I need to get a solid grasp on which types of block ciphering are what, ECB, CBC, CTR all still kind of are just letters to me.
I still have to do probllems six and seven on the homework for tomorrow, but it is too late to do them tonight, so I will finish them in the morning.
I think that the hardest part of the last couple of section is how much it seems like memorization instead of problemsolving. But it is still a really enjoyable class. And it is getting more difficult just after other classes midterms, so that is good, much better than while other things are taking my time.
That could be why the class seems harder, I have lessened my studying in this class to focus on each test as it came up. next week should be better in this class because I have a couple of breather days next week.
Thursday, September 30, 2010
Sunday, September 26, 2010
September 27
I spend, on homework and reading combined, probably 4 hours a week on homework. I think that the lectures and reading adequately prepare me for the homework. When I read the section again after the lecture I get more out of the material. I read the first six or so chapters over break, but I get a lot more out of the reading when I can talk about it with someone or listen to the professor lecture about it after the first reading and then reread afterwards. Is there a study guide for the test? That would be nice to have.

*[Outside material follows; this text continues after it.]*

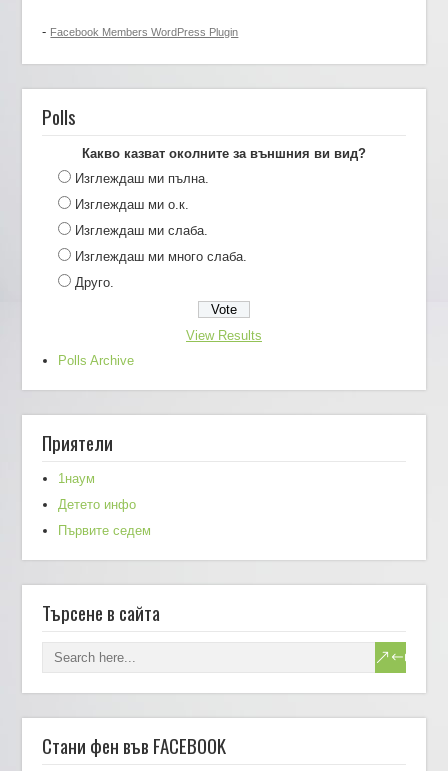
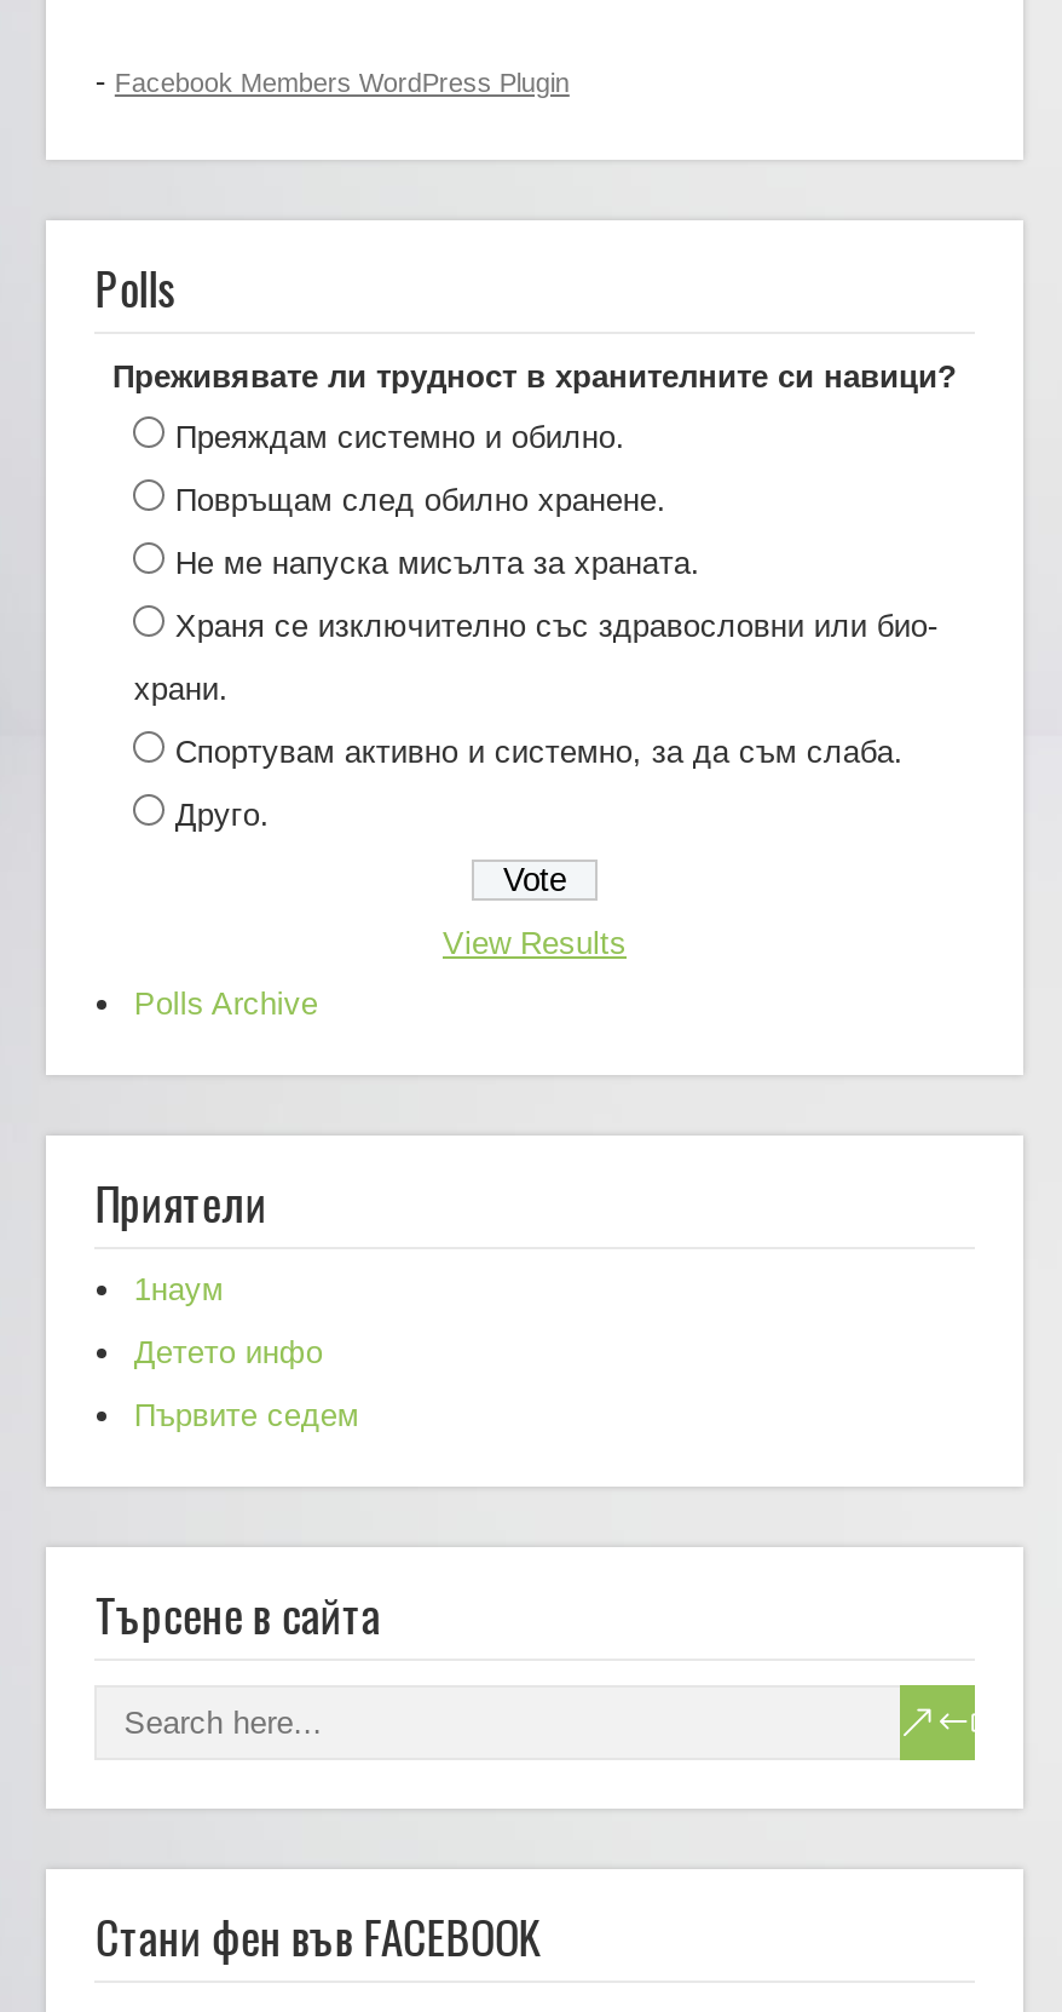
[75,146,366,264] Какво казват околните за външния ви вид? | Изглеждаш ми пълна. | Изглеждаш ми о.к. | Изглеждаш ми слаба. | Изглеждаш ми много слаба. -> [112,359,957,770] Преживявате ли трудност в хранителните си навици? | Преяждам системно и обилно. | Повръщам след обилно хранене. | Не ме напуска мисълта за храната. | Храня се изключително със здравословни или био- | храни. | Спортувам активно и системно, за да съм слаба.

Tuesday, September 14, 2010
Section 3.8 and Sections 2.5-2.8, Due September 15
I am amazed at how quickly the ciphers we have seen so far can be broken. The Vigenere cipher especially. There seems to be no limit to how creative code crackers have been, and will be. The block ciphers seem like they will be much more secure, with the diffusion and confusion that they have built into them. I have heard of diffusion before this class (in the code sense), but have not heard of confusion before. I will have to re-read that to get it solidified in my head.
So I am thinging that I will have to refresh myself on linear algebra, but it wasn't too hard the first time, so it shouldn't be too hard now. Just go through a few practice problems.
I liked the section on Sherlock Holmes, I thought that it was a nice fun little section, and it showed that new symbols don't really make a substitution cipher any more secure.
So I am thinging that I will have to refresh myself on linear algebra, but it wasn't too hard the first time, so it shouldn't be too hard now. Just go through a few practice problems.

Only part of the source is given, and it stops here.